In his book Love Wins, Rob Bell asks us to “Imagine being a racist in heaven-on-earth, sitting down at the great feast and realizing that you’re sitting next to them. Those people. The ones you’ve despised for years.” (p. 50). How will the racist respond, when it becomes clear that racism has no place in God’s home? Will they be able and willing to let go of their racism, to allow it to pass away so their heart and mind can be made new? Bell imagines the process of transformation as "freeing us from tears and pain and harm and disgrace and disease” (p 48), even as it burns away “our sins and habits and bigotry and pride and petty jealousies” (p. 50). It is the only way we will be able to handle heaven-on-earth.

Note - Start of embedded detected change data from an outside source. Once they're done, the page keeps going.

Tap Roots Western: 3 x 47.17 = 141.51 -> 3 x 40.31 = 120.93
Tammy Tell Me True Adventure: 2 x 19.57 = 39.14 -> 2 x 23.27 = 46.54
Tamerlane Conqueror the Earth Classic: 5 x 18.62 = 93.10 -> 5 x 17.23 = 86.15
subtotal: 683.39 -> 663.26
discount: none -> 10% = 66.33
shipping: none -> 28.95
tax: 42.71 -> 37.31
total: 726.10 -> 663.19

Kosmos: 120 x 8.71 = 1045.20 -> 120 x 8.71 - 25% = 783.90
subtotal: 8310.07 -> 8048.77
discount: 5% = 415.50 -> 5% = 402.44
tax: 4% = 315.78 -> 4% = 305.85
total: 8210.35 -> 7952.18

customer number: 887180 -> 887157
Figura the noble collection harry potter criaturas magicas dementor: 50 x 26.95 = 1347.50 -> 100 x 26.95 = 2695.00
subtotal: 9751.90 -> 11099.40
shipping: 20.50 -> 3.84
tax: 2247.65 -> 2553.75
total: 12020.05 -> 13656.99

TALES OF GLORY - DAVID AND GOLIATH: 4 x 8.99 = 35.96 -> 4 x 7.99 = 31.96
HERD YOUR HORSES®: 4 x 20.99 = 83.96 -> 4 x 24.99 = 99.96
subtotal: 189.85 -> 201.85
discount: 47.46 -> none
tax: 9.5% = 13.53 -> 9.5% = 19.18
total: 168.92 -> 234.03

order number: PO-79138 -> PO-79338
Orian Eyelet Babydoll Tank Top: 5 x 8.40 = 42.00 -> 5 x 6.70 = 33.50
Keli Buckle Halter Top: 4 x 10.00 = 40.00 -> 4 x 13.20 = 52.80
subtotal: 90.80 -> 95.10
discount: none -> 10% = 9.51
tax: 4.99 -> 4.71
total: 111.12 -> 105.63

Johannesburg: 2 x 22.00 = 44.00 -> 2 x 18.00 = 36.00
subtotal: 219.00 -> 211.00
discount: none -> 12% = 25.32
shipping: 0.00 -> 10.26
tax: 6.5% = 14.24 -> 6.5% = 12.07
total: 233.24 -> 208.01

Reality check and good news all rolled together. God loves each and everyone us just as we are, but God has absolutely no intention of leaving us just as we are!
Even in the holy city the transformation remains in process. We discover that in the center of God’s city is a lovely green space through which runs a river filled with the water of life. Fresh clean water for all people. Growing on both sides of the river is the tree of life, producing fresh fruit — a different kind each month — to nourish God’s people. The leaves of the tree provide therapeia — therapy and healing for the nations. The vision reminds us that our lives, our flourishing, our therapy and our healing are rooted in creation itself.
Revelation ends with a vision of a world of abundance for all people — a world where the gates are always open in welcome, where there is fresh water and food for all, where all find healing and therapy. In her book, The Rapture Exposed, Barbara Rossing writes:
God’s beloved city in Revelation 21-22 is not primarily a vision for after we die, or for when Jesus returns. It is rather a vision that can transform the way we live out God’s reign in the world today. It is a vision of healing leaves that God wants to lay on every broken heart, on every war-torn landscape. It is a vision of Lamb power in the world. And we are part of that vision (p. 164).